Learning from Other Countries
Pakistan is not alone in facing an urban air crisis. India, China, and Southeast Asian nations also grapple with smog. However, some of them are responding with technology. Beijing, once infamous for choking pollution, has reduced its crisis by combining strict industrial controls with predictive air quality models. India is deploying low-cost sensor networks and satellite-assisted monitoring across its states.
The lesson is clear: countries that harness technology gains the ability to manage their crises better. Those that do not are left gasping for breath.
What Must Be Done
The tools and data already exist. What Pakistan lacks is urgency and political will. Occasional advisories from the Ministry of Climate Change are not enough. This requires an integrated national strategy.
• The Ministry of Climate Change must adopt AI-based forecasting systems as part of its clean air agenda.
• The Punjab and Sindh Environment Protection Departments should serve as pilot sites for integrating predictive models into smart city frameworks.
• The Pakistan Environmental Protection Agency (Pak-EPA) must move beyond token monitoring and embrace real-time, data-driven policymaking.

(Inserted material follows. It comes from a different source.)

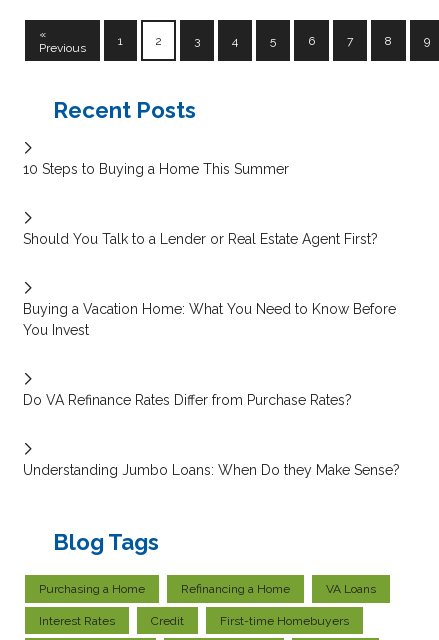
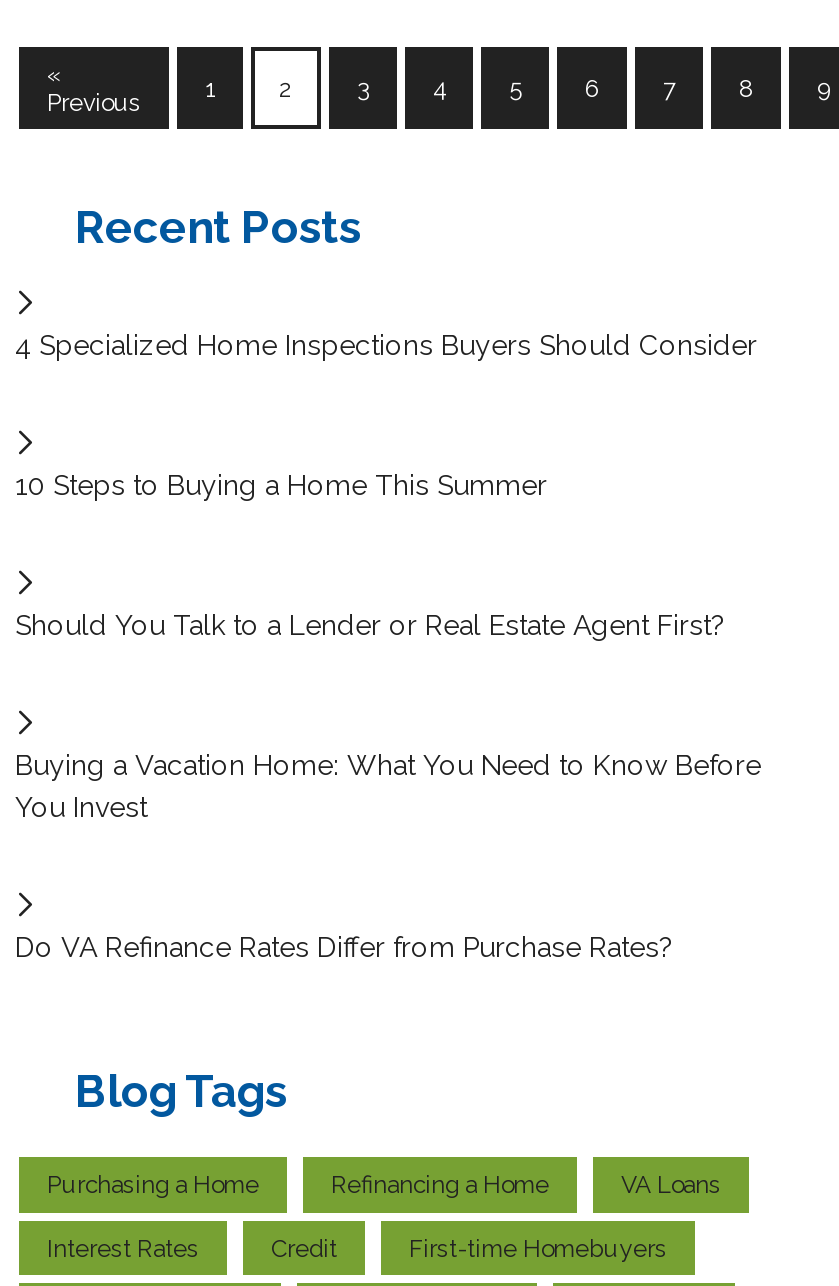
+ 4 Specialized Home Inspections Buyers Should Consider

moved down: 10 Steps to Buying a Home This Summer | Should You Talk to a Lender or Real Estate Agent First? | Buying a Vacation Home: What You Need to Know Before | You Invest | Do VA Refinance Rates Differ from Purchase Rates?

- Understanding Jumbo Loans: When Do they Make Sense?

Yet technology alone is not the solution but it is about governance. Predictive models are only as effective as the governance backing them. If warnings are ignored, if industries are allowed to pollute unchecked, if farmers are not provided alternatives to stubble burning, then AI will merely produce elegant charts while Pakistanis continue to suffer.
A Call for Urgency
Imagine Lahore where, weeks before smog season, the government already knows when air quality will plummet. Schools adjust schedules. Hospitals prepare for respiratory emergencies. Farmers are given alternatives to burning crops. Industries are warned to scale down output. Citizens receive alerts on their phones.
This vision is achievable—but only if leaders act decisively because smog is not a natural disaster. It is the result of human negligence and weak policy. And it will continue to shorten lives unless we muster the courage to fight it with the tools at our disposal.
The choice is clear: stop reacting and begin predicting. Pakistan has the talent and the technology. What it needs is urgency.
Smog is not inevitable. It is preventable. The question is whether our leaders will rise to meet the challenge—or allow the air itself to remain a silent executioner.